Front-end code change data
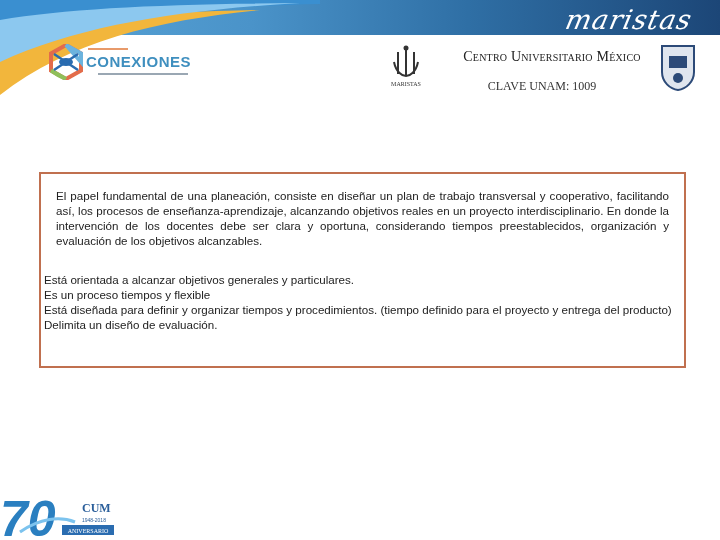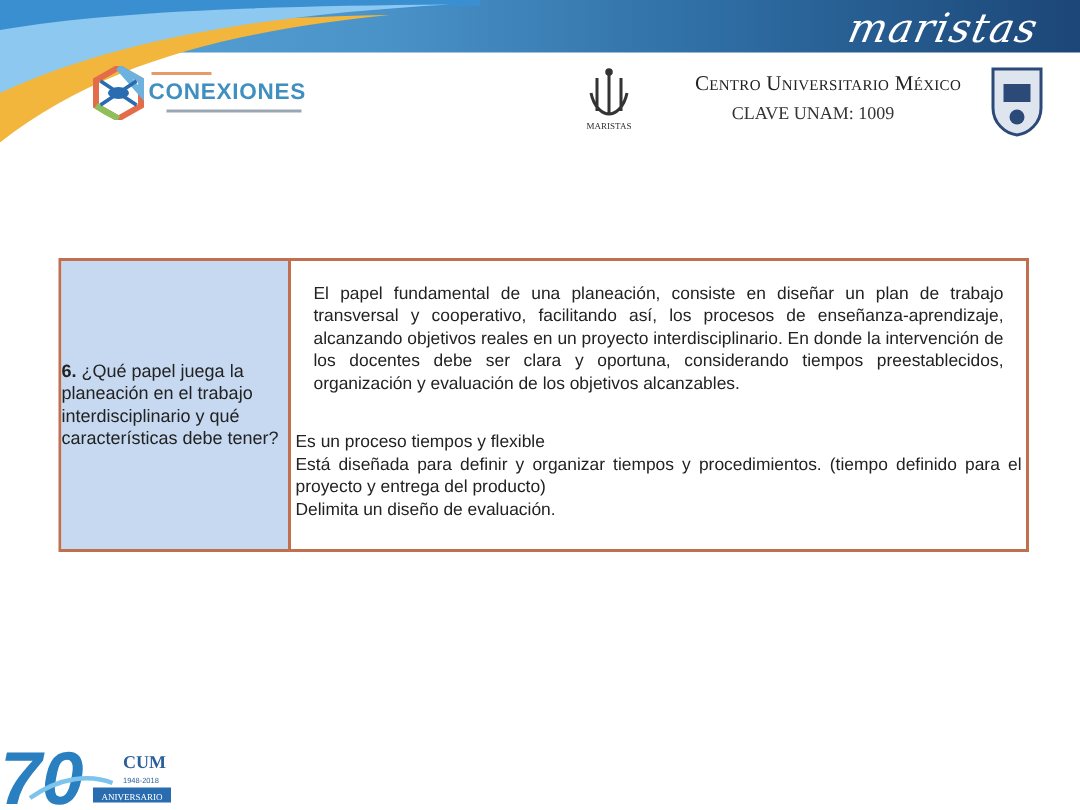--- a/index.html
+++ b/index.html
@@ -8,7 +8,7 @@
     background:linear-gradient(90deg,#5aa6d8 0%,#4a93c9 35%,#2f6fa5 65%,#1c4677 100%); }
   .swoosh { position:absolute; left:0; top:0; width:320px; height:100px; }
   .brand-script { position:absolute; right:28px; top:4px; font-family:"DejaVu Serif", serif; font-style:italic; font-size:27px; color:#ffffff; letter-spacing:1px; transform:skewX(-12deg); }
-  .conexiones { position:absolute; left:61px; top:44px; width:150px; height:40px; }
+  .conexiones { position:absolute; left:48px; top:44px; width:150px; height:40px; }
   .conexiones .hex { position:absolute; left:0; top:0; width:36px; height:36px; }
   .conexiones .name { position:absolute; left:38px; top:9px; font-size:15px; font-weight:bold; color:#3f8fbf; letter-spacing:0.5px; }
   .conexiones .tiny-top { position:absolute; left:40px; top:4px; width:40px; height:2px; background:#e89a6a; }

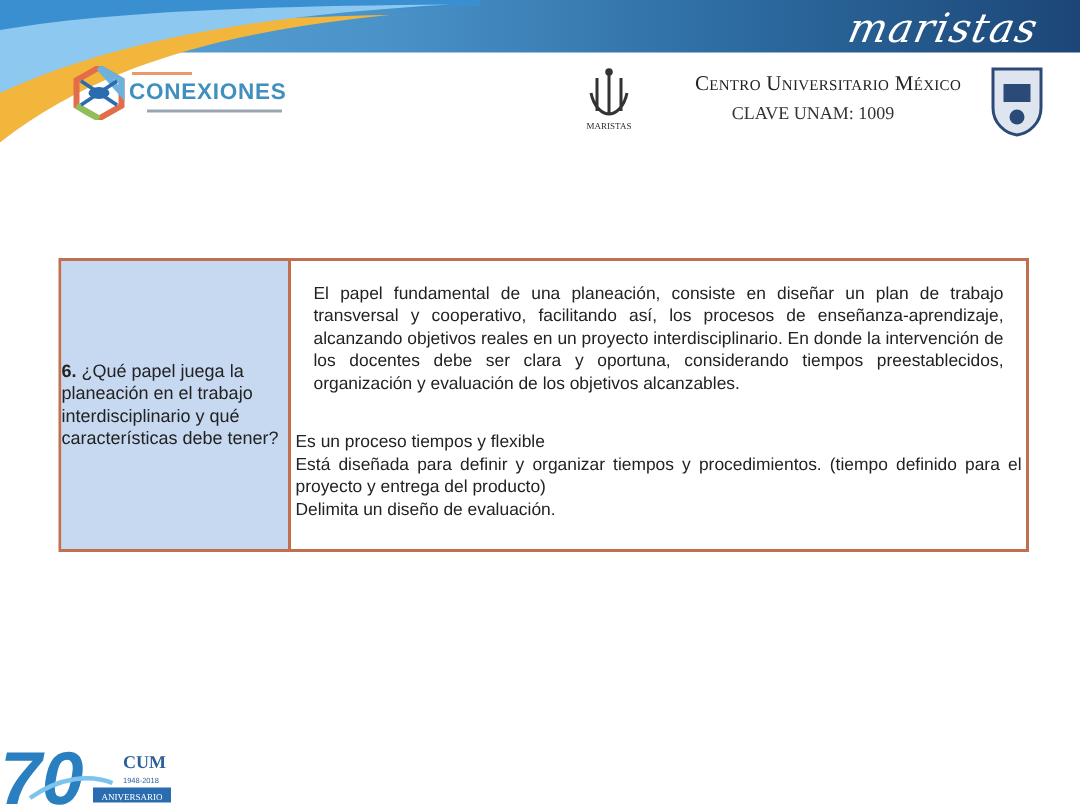--- a/index.html
+++ b/index.html
@@ -15,7 +15,7 @@
   .conexiones .tiny-bot { position:absolute; left:50px; top:29px; width:90px; height:2px; background:#9aa7b3; }
   .marist-crest { position:absolute; left:386px; top:42px; width:40px; height:48px; }
   .cum-title { position:absolute; left:442px; top:49px; width:220px; text-align:center; font-family:"Liberation Serif", serif; font-size:14px; color:#222; font-variant:small-caps; letter-spacing:0.2px; }
-  .cum-sub { position:absolute; left:432px; top:68px; width:220px; text-align:center; font-family:"Liberation Serif", serif; font-size:12px; color:#333; }
+  .cum-sub { position:absolute; left:432px; top:79px; width:220px; text-align:center; font-family:"Liberation Serif", serif; font-size:12px; color:#333; }
   .unam-seal { position:absolute; left:659px; top:42px; width:38px; height:50px; }
   .qa-table { position:absolute; left:39px; top:172px; width:647px; height:196px; border:2px solid #c0704f; box-sizing:border-box; display:flex; background:#fff; }
   .q-cell { width:153px; background:#c6d9f1; border-right:2px solid #c0704f; box-sizing:border-box; padding:0 0 0 0; position:relative; }

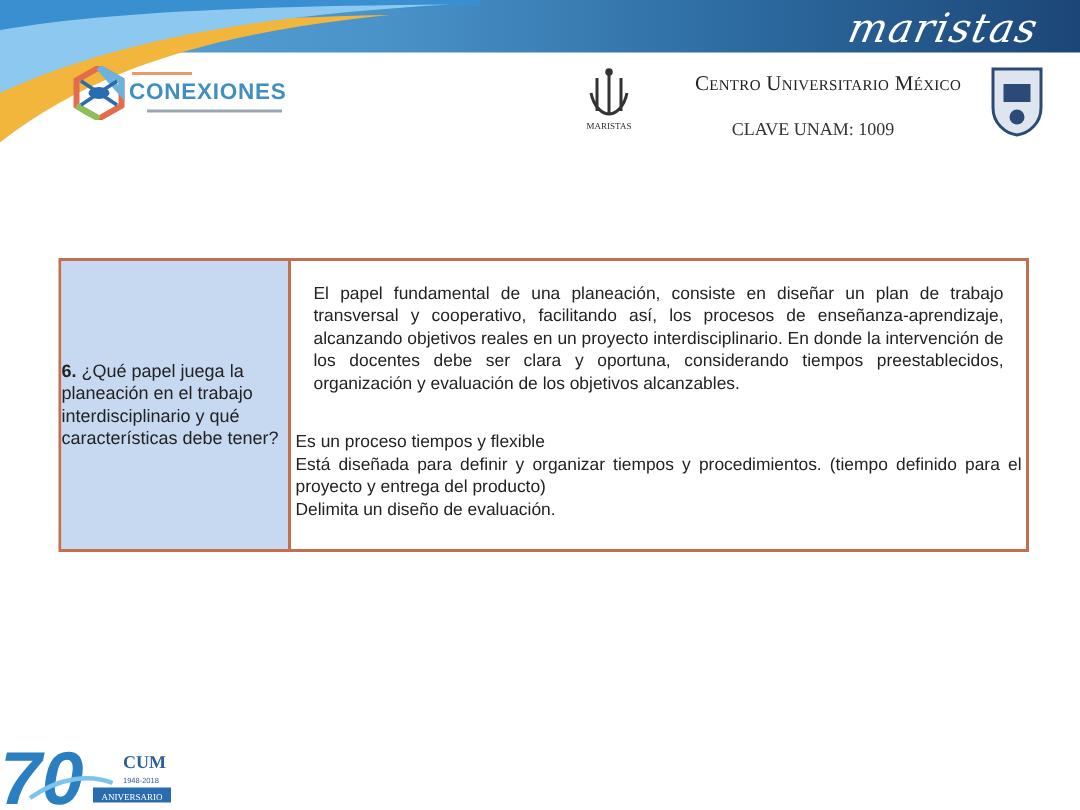--- a/index.html
+++ b/index.html
@@ -66,9 +66,6 @@
 </svg>
 
 <div class="qa-table">
-  <div class="q-cell">
-    <div class="q-text"><b>6.</b><span> ¿Qué papel  juega la planeación en el trabajo interdisciplinario y qué características debe tener?</span></div>
-  </div>
   <div class="a-cell">
     <p class="a-para">El papel fundamental de una planeación, consiste en diseñar un plan de trabajo transversal y cooperativo, facilitando así, los procesos de enseñanza-aprendizaje, alcanzando objetivos reales en un proyecto interdisciplinario. En donde la intervención de los docentes debe ser clara y oportuna,  considerando tiempos preestablecidos, organización y evaluación de los objetivos  alcanzables.</p>
     <div class="a-gap"></div>

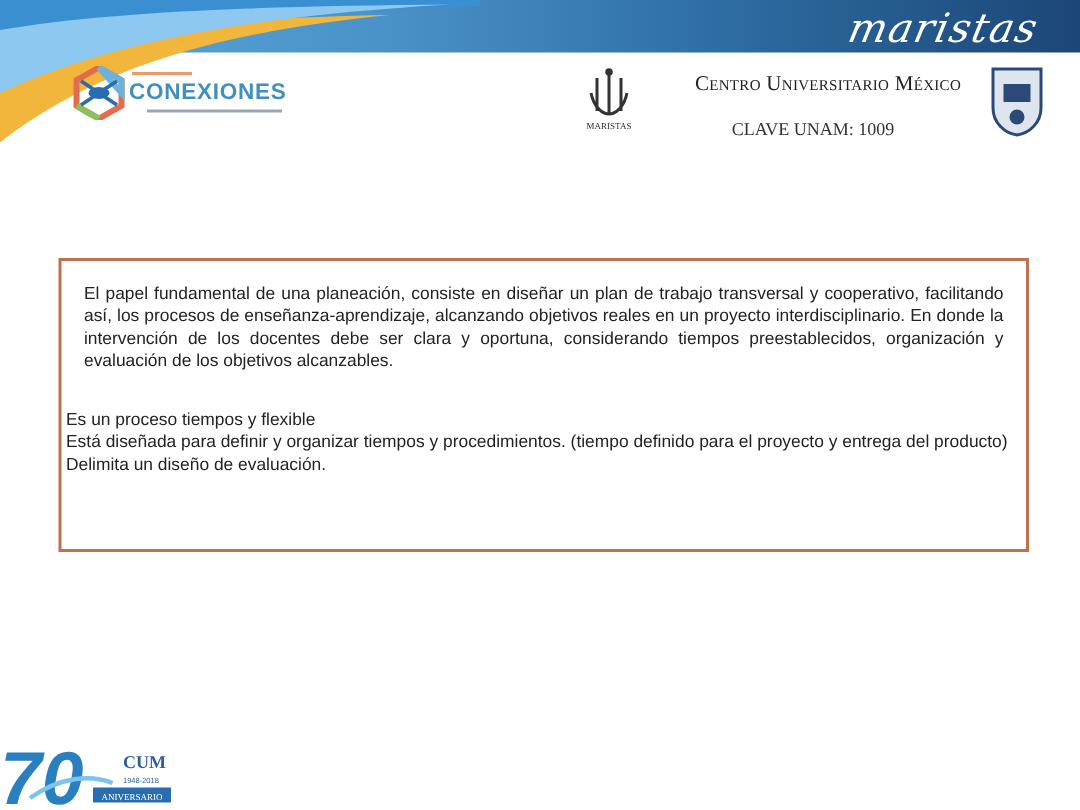--- a/index.html
+++ b/index.html
@@ -69,6 +69,7 @@
   <div class="a-cell">
     <p class="a-para">El papel fundamental de una planeación, consiste en diseñar un plan de trabajo transversal y cooperativo, facilitando así, los procesos de enseñanza-aprendizaje, alcanzando objetivos reales en un proyecto interdisciplinario. En donde la intervención de los docentes debe ser clara y oportuna,  considerando tiempos preestablecidos, organización y evaluación de los objetivos  alcanzables.</p>
     <div class="a-gap"></div>
+    <p class="a-line">Está orientada a alcanzar objetivos generales y particulares.</p>
     <p class="a-line">Es un proceso tiempos y flexible</p>
     <p class="a-line">Está diseñada para definir  y organizar tiempos y   procedimientos. (tiempo definido para el proyecto y entrega del  producto)</p>
     <p class="a-line">Delimita  un diseño de evaluación.</p>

▶ AIM OF THE EXERCISE
Gather from the entries above all lines that include the string "color".

▶ RESPONSE AREA
   .brand-script { position:absolute; right:28px; top:4px; font-family:"DejaVu Serif", serif; font-style:italic; font-size:27px; color:#ffffff; letter-spacing:1px; transform:skewX(-12deg); }
   .conexiones .name { position:absolute; left:38px; top:9px; font-size:15px; font-weight:bold; color:#3f8fbf; letter-spacing:0.5px; }
   .cum-title { position:absolute; left:442px; top:49px; width:220px; text-align:center; font-family:"Liberation Serif", serif; font-size:14px; color:#222; font-variant:small-caps; letter-spacing:0.2px; }
-  .cum-sub { position:absolute; left:432px; top:68px; width:220px; text-align:center; font-family:"Liberation Serif", serif; font-size:12px; color:#333; }
+  .cum-sub { position:absolute; left:432px; top:79px; width:220px; text-align:center; font-family:"Liberation Serif", serif; font-size:12px; color:#333; }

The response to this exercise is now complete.